Abstract
Recombination is an essential part of meiosis as it facilitates novel combinations of homologous chromosomes, following their successive segregation in offspring. Founder population size, demographic changes (eg. population bottlenecks or rapid expansion) can lead to variation in recombination rates across different populations. Previous research has shown that using population-specific reference panels has a significant effect on downstream population genomic analysis like haplotype phasing, genotype imputation and association, especially in the context of population isolates. Here, we developed a high-resolution recombination rate mapping at 10kb and 50kb scale using high-coverage (20-30x) whole-genome sequencing (WGS) data of 55 family trios from Finland and compared it to recombination rates of non-Finnish Europeans (NFE). We then tested the downstream effects of the population-specific recombination rates in statistical phasing and genotype imputation in Finns as compared to the same analyses performed by using the NFE-based recombination rates. Finnish recombination rates have a moderately high correlation (Spearman rho =0.67-0.79) with non-Finnish Europeans, although on average (across all autosomal chromosomes), Finnish rates (2.268±0.4209 cM/Mb) are 12-14% lower than NFE (2.641±0.5032 cM/Mb). Population-specific effective population sizes were found to have no significant effect in haplotype phasing accuracy (switch error rates, SER″2%) and average imputation concordance rates (with reference panels in phasing: rates were 97-98% for common, 92-96% for low frequency and 78-90% for rare variants) irrespective of the recombination map used.
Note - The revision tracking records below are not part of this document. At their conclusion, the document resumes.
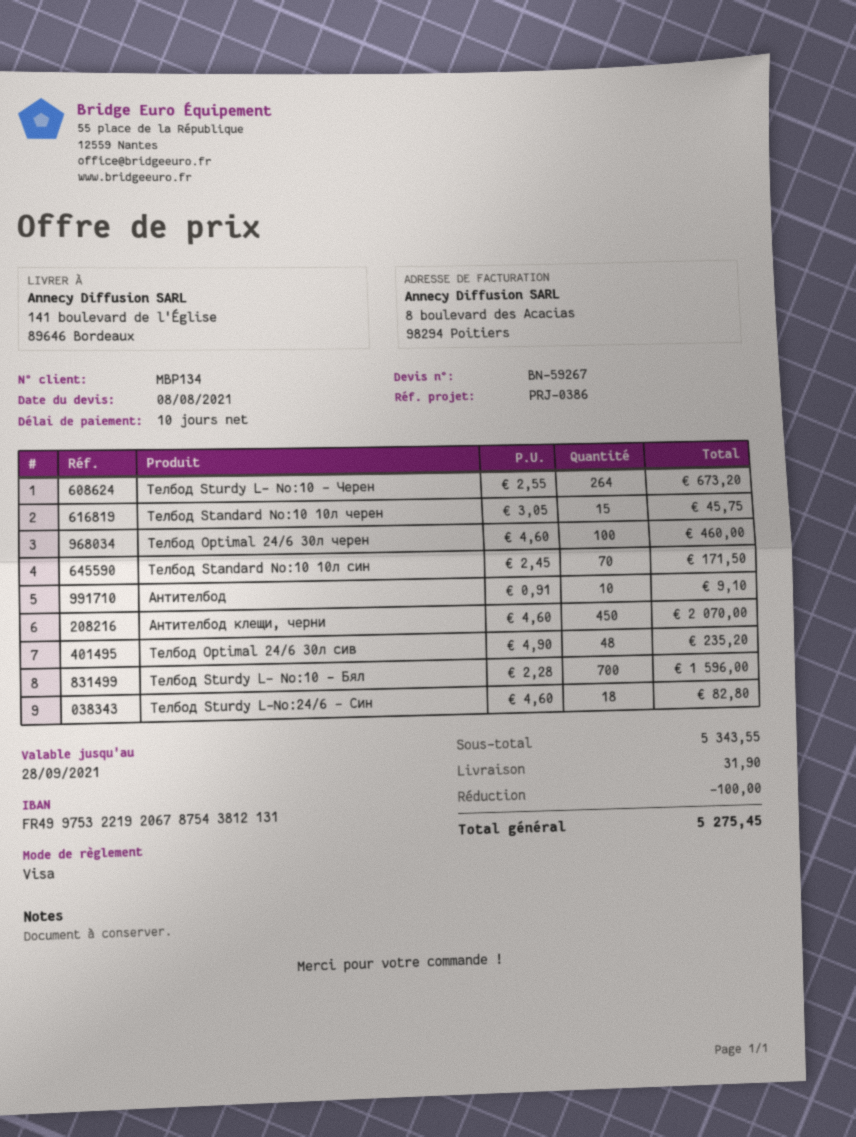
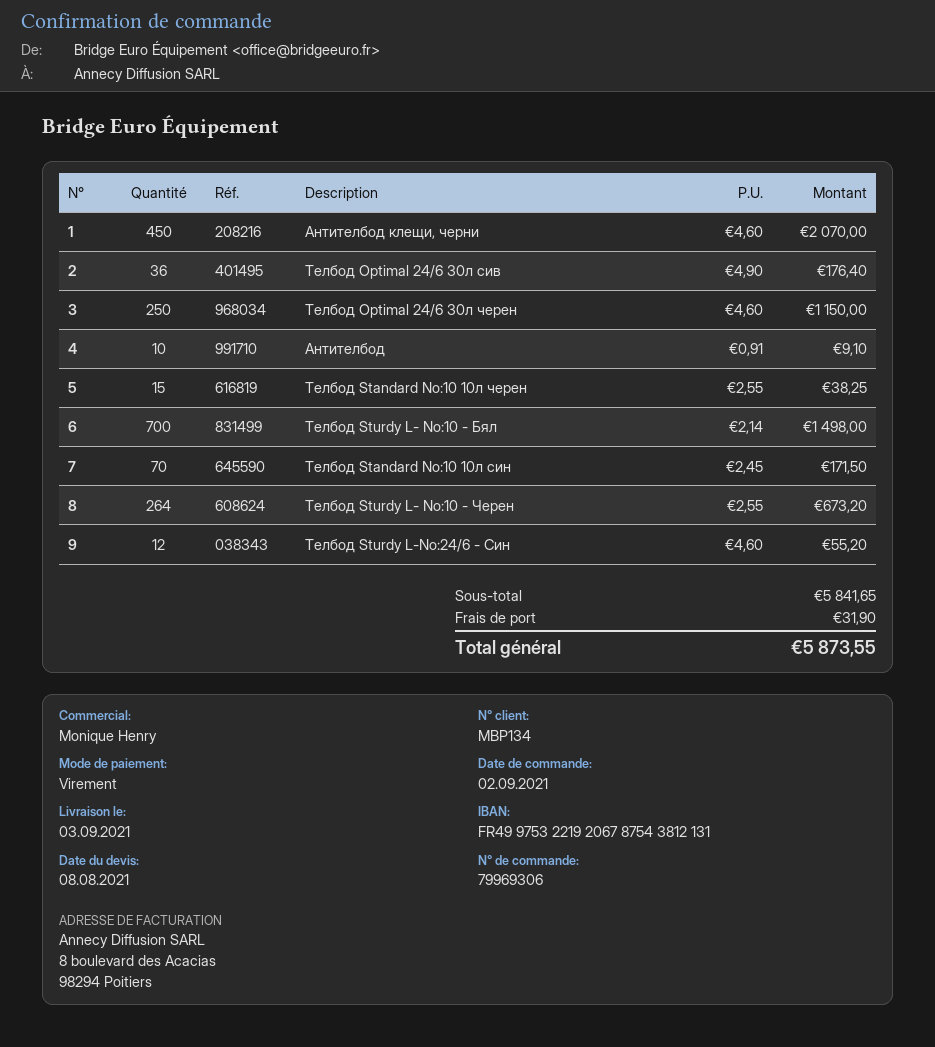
payment method: Visa -> bank transfer
Телбод Standard No:10 10л черен: 15 x 3.05 = 45.75 -> 15 x 2.55 = 38.25
Телбод Optimal 24/6 30л черен: 100 x 4.60 = 460.00 -> 250 x 4.60 = 1150.00
Телбод Optimal 24/6 30л сив: 48 x 4.90 = 235.20 -> 36 x 4.90 = 176.40
Телбод Sturdy L- No:10 - Бял: 700 x 2.28 = 1596.00 -> 700 x 2.14 = 1498.00
Телбод Sturdy L-No:24/6 - Син: 18 x 4.60 = 82.80 -> 12 x 4.60 = 55.20
subtotal: 5343.55 -> 5841.65
discount: 100.00 -> none
total: 5275.45 -> 5873.55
Similarly, we found no effect of population-specific (Finnish) recombination maps in phasing with comparable switch error rates (SER) across autosomes when compared to HapMap based maps. Our results suggest that downstream population genomic analyses like haplotype phasing and genotype imputation mostly depend on population-specific contexts like appropriate reference panels and their sample size, but not on population-specific recombination maps or effective population sizes. Currently, available HapMap recombination maps seem robust for population-specific phasing and imputation pipelines, even in the context of relatively isolated populations like Finland.
Competing Interest Statement
The authors have declared no competing interest.